I look forward to the bright future were I have to maintain messy code from AI Rockstars.

weird-eye-issue4y ago

This is exactly what I'm afraid of. If people use this tool early in their journey of learning programming it will do them a big disservice.

avipars4y ago

The next generation of script kiddies

WillDaSilva4y ago· 2 in thread

I don't consider this a problem. Copilot was trained on public repos, so these secrets had to be checked into public repos. They were already totally public, and should have been invalidated/replaced and redacted. Copilot might result in previously undiscovered published secrets being found, but that's not much worse than anyone finding one under normal circumstances.

intricatedetail4y ago

Have they produced evidence it was trained only on public repos? They should release the model and tooling so we can verify that.

treesprite824y ago

The easiest way to test this would probably be to try to get it to generate code/secrets that appear only in private repos.

rvz4y ago· 2 in thread

So GitHub Copilot has inherited all the bad practices of many StackOverFlow and GitHub side projects and generates them in front of you as 'assistance'.

All the API keys are still working and who knows, someone might complain about a huge fee right in here because they forgot to revoke it. Only time will tell.

I am certainly going to avoid this contraption. No thanks and most certainly no deal.

Downvoters: So are you saying GitHub Copilot DOES NOT do the following:

   Leak working API keys in the editor.

   Generate broken code AND give you the wrong implementation if you add a single typo?

   Copy and regurgitates copyrighted code verbatim.

   Guesses 1 out of 10 tries.

   Send parts of your code when you type in the editor.

Are you VERY sure?

dolmen4y ago

> Leak working API keys in the editor.

The content of your editor is sent by Copilot to its cloud service (the FAQ says: "The GitHub Copilot editor extension sends your comments and code to the GitHub Copilot service"). So yes any editor content is leaked, including sensitive information.

But is this content sent to other Copilot users? AFAIK, no. The FAQ mentions the OpenAI Codex as the training set.

https://openai.com/

dolmen4y ago

I just had a look at the OpenAI website.

They advertise an English-to-French translation service powered by AI. But it appears that nobody who is French native has even reviewed the service presentation. When the marketing material is just a joke, what can you expect in production if as a customer you use the service?

Just this example tells me much about the internal organization of the company.

e12e4y ago· 1 in thread

> SendGrid engineer reports API keys generated by the AI are not only valid but still functional.

> GitHub CEO acknowledges the issue... still waiting for them to pull the plug

I agree this is an issue for co-pilot as well - but it's really on send grid to invalidate keys that are known to be leaked?

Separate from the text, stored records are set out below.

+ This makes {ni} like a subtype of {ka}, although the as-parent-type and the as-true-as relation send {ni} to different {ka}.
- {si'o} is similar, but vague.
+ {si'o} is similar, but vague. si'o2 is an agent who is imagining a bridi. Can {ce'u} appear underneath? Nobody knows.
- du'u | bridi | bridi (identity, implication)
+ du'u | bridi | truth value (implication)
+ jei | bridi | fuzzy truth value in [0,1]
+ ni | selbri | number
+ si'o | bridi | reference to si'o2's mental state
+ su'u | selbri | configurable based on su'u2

Yes, that's inconvenient for the affected customers - otoh they won't get billed for other people's usage - or dinged for someone spamming using their keys...

karmicthreat4y ago

Most sendgrid customers are in their public IP pool. They don't tolerate spam on those IPs because its difficult to manage with the spam lists. So they are definitely proactive about killing leaked keys.

I leaked one when I accidentally left one in a repo I was making public. Took 15 minutes for sendgrid to drop it after putting the repo public.

aritmo4y ago· 1 in thread

It is one thing to put by accident your API key on your public Github repository.

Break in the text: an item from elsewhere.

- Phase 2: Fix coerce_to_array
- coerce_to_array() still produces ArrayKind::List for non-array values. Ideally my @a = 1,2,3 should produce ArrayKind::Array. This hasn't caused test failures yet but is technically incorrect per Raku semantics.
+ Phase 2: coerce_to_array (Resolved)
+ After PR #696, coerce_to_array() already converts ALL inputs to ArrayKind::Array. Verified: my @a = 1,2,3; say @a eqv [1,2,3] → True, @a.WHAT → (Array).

And it's another (bigger) issue for Copilot to pick up that API key and put it in someone else's project.

blagie4y ago

No. Your public leak is the bigger issue.

Copilot is an issue, but I would assume malicious agents are already doing copilot-like things, just not in the open.

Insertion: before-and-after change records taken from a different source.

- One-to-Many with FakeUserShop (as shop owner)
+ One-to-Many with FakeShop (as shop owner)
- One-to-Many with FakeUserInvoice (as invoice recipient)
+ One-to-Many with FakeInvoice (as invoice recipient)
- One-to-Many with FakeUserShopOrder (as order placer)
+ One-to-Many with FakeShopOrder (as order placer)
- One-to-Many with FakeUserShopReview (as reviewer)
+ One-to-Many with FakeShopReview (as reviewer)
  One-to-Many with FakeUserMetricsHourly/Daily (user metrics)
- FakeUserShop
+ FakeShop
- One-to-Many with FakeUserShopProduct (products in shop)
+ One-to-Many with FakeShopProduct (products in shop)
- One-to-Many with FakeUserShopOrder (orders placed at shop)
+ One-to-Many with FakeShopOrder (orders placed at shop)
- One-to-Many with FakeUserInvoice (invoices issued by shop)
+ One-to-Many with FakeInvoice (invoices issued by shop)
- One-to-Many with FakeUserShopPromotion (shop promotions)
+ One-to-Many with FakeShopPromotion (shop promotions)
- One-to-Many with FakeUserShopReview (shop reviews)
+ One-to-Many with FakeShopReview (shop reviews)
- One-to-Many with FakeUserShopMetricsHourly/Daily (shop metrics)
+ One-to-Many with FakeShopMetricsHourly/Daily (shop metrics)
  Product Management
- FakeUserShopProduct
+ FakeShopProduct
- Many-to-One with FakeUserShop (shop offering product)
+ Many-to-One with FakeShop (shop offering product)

intricatedetail4y ago· 1 in thread

Grand Source Code theft. A permanent stain on Github?

They should scrap it and Microsoft should be ordered to sell Github because they have a conflict of interest.

For example Microsoft has access to your private repos and can do things like co pilot with your data. Who knows maybe your code powers Windows 11 now.

easton4y ago

Just like the conflict of interest they’ve had for 20 years selling TFS/Azure DevOps?

0x04y ago

Any chance Copilot could be made to cough up the DVDCSS or BluRay AACS DRM secrets?

sputknick4y ago

I see this as a problem with the developers who are committing code, and not a problem with Copilot. if you make your secrets accessible then they might be accessed. Also if you are rotating your keys regularly that would also mitigate these issues. This is a problem with humans failing to execute known security best practices, not malicious AI doing something insidious.

fxtentacle4y ago

If Copilot was trained only on public repos like they claim, then shouldn't those API keys already be disabled due to existing secret scanning tools?

For example https://docs.github.com/en/code-security/secret-security/abo...

The fact that Copilot recreates API keys that still work makes me wonder if they come from a semi-public place, because SendGrid is usually quite fast at blocking API keys that were accidentally made public.

speedgoose4y ago

People put valid secrets in their public repository all the time.

Just a quick search:

https://grep.app/search?q=%28secret%7Capi%29_%3Fkey%5Cs%3A%3...

tyingq4y ago

I wish he would have tried to track down if the keys were in a public repo before asking Sendgrid about them. If they turned out to be only on Github private repos, that would be new and interesting info.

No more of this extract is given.